Da diversi mesi l’inflazione è in deciso rialzo a livello globale in seguito alla crescita dei
prezzi dell’energia sui mercati internazionali, specialmente quelli del petrolio e del gas.
Le modalità con cui questi rincari hanno avuto luogo e il loro peso relativo rispetto ad
altri fattori presentano, tuttavia, forti eterogeneità tra paesi, in particolare tra gli Stati
Uniti e l’area dell’euro.

I prezzi delle due qualità principali di petrolio – ossia il WTI, che è scambiato sul mercato
statunitense, e il Brent, venduto in quello europeo – hanno registrato aumenti analoghi:
rispetto alla vigilia dello scoppio della pandemia sono entrambi raddoppiati e si trovano
oggi su valori attorno ai 120 dollari al barile. La dinamica del gas è stata in generale più
sostenuta, ma negli Stati Uniti le sue quotazioni sono passate da poco meno di 10 dollari
per megawattora a circa 30 nella media della prima metà di giugno, mentre in Europa
sono salite da poco più di 10 euro, a oltre 80. Inoltre, mentre nella prima economia il
rialzo è stato graduale, nel nostro continente i prezzi hanno toccato, durante le fasi più
acute delle tensioni geopolitiche, valori inimmaginabili: fino a 180 euro in dicembre,
addirittura quasi 230 in marzo. Si tratta di sviluppi molto rilevanti dato che il prezzo del
gas svolge un ruolo chiave non solo per il riscaldamento degli ambienti e per altri usi
domestici, ad esempio in cucina, ma anche per l’energia elettrica.

Un’altra importante differenza tra le due regioni ha riguardato la risposta data nel 2020-21
dalle politiche economiche alla crisi pandemica. Anche se in tutti i paesi quelle di bilancio
sono intervenute in modo massiccio per potenziare il sistema sanitario e sostenere le
famiglie e le imprese, negli Stati Uniti le misure attuate sono state particolarmente ingenti:
nel biennio il rapporto tra debito e PIL è aumentato di 25 punti percentuali, al 130 per 2
cento, contro un incremento di 15 punti nella media dei paesi dell’area dell’euro, al 100
per cento (nonostante, peraltro, un calo più profondo del PIL nominale nel 2020 e una
sua più lenta ripresa nel 2021). Questo eccezionale supporto dato negli Stati Uniti si è
tradotto in una inconsueta dinamica del reddito disponibile delle famiglie che, nel 2020, ha
registrato il più forte incremento dalla metà degli anni Ottanta, al 6,2 per cento, a fronte
di una caduta del PIL del 3,4 per cento; nell’area dell’euro, invece, il reddito disponibile
delle famiglie è diminuito, dello 0,6 per cento, anche se in misura minore del PIL (-6,4 per
cento). Il surriscaldamento dell’economia statunitense, in una fase in cui l’offerta globale
non aveva ancora recuperato a causa del susseguirsi delle ondate pandemiche, ha inoltre
creato strozzature nelle catene di approvvigionamento internazionali di beni intermedi,
con conseguenze negative sulla produzione di molti paesi.

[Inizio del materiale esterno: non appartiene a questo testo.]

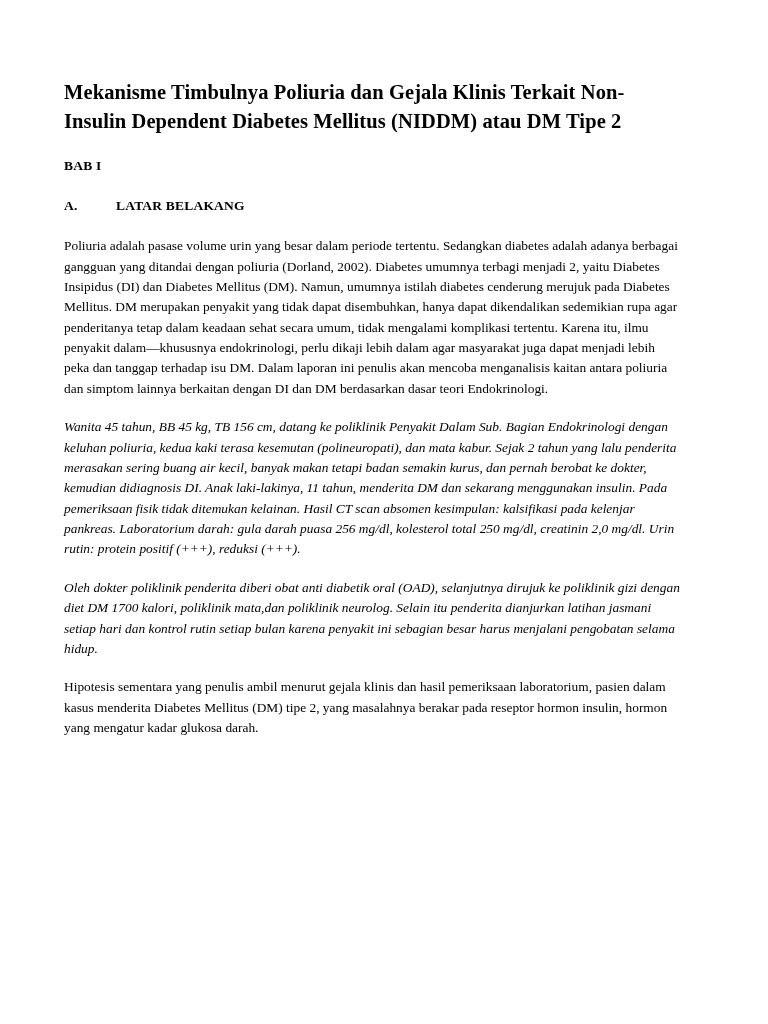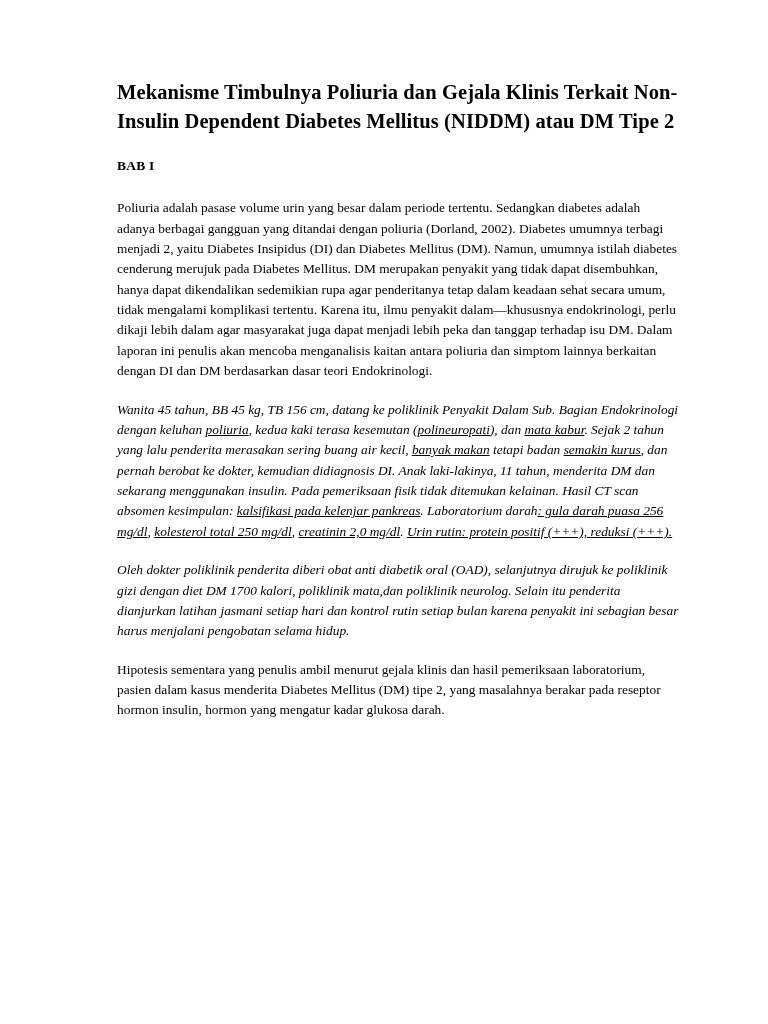"Mekanisme Timbulnya Poliuria dan Gejala" .page { padding: 78px 88px 0 117px -> 78px 88px 0 64px }
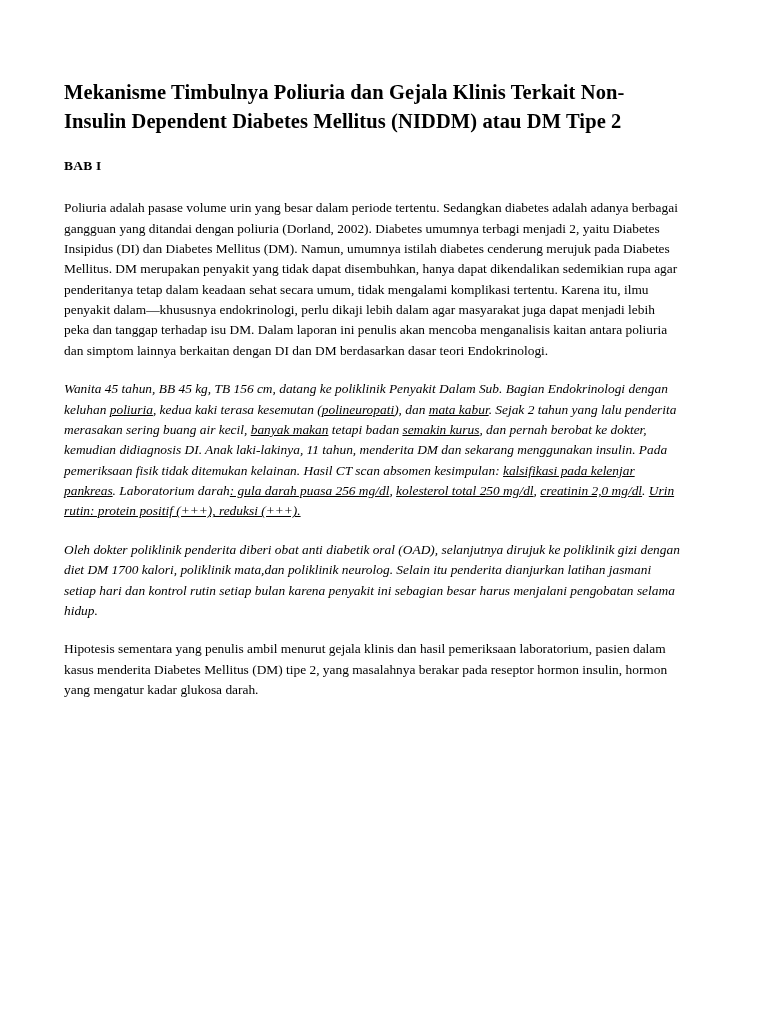"A. LATAR BELAKANG" div.section-heading { html: none -> <div> <span>A.</span><span>LATAR BELAKANG</span> </div> }
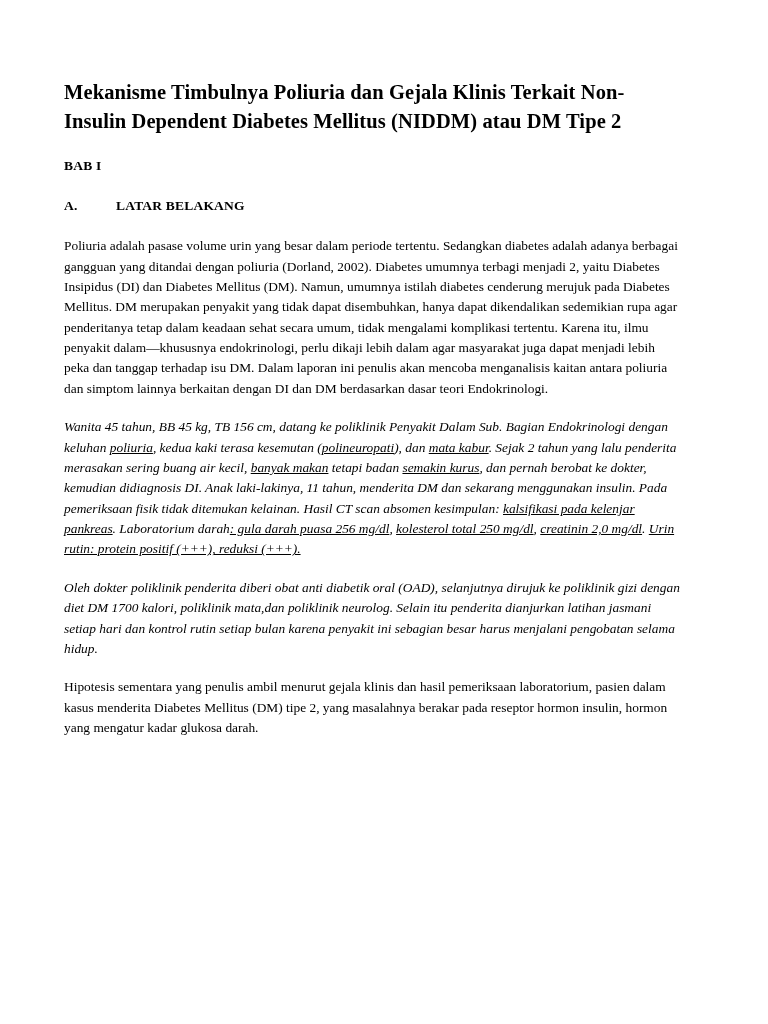"poliuria" .u { text-decoration: underline -> none }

Il diverso andamento della domanda aggregata tra le due regioni si è riflesso in nette
differenze nel mercato del lavoro. Negli Stati Uniti tutti i principali indicatori (average
hourly earnings, employment cost index, il wage growth tracker calcolato dalla Riserva
federale di Atlanta) segnalano infatti una crescita dei salari nettamente al di sopra del
5 per cento. Nell’area dell’euro la crescita delle retribuzioni contrattuali si colloca invece
attorno al 2 per cento, anche se non mancano richieste per aumenti più marcati; alla
moderata dinamica salariale contribuiscono l’ancora ampia capacità inutilizzata nell’area,
dove le ore lavorate non hanno ancora recuperato i livelli precedenti lo scoppio della
pandemia, e il basso livello delle vacancies, che indica l’assenza di un eccesso di domanda
di lavoro.

A fronte di questi andamenti, i prezzi al consumo hanno progressivamente accelerato.
Sia negli Stati Uniti sia nell’area dell’euro l’inflazione ha raggiunto un picco in maggio,
rispettivamente all’8,6 e all’8,1 per cento (nella seconda sulla base di una stima ancora
preliminare). L’andamento dell’indice al netto dell’energia e dei beni alimentari è stato
però diverso: negli Stati Uniti l’inflazione di fondo era pari al 6 per cento in maggio (dopo
un picco del 6,5 in marzo), nell’area dell’euro si collocava al di sotto del 4 per cento.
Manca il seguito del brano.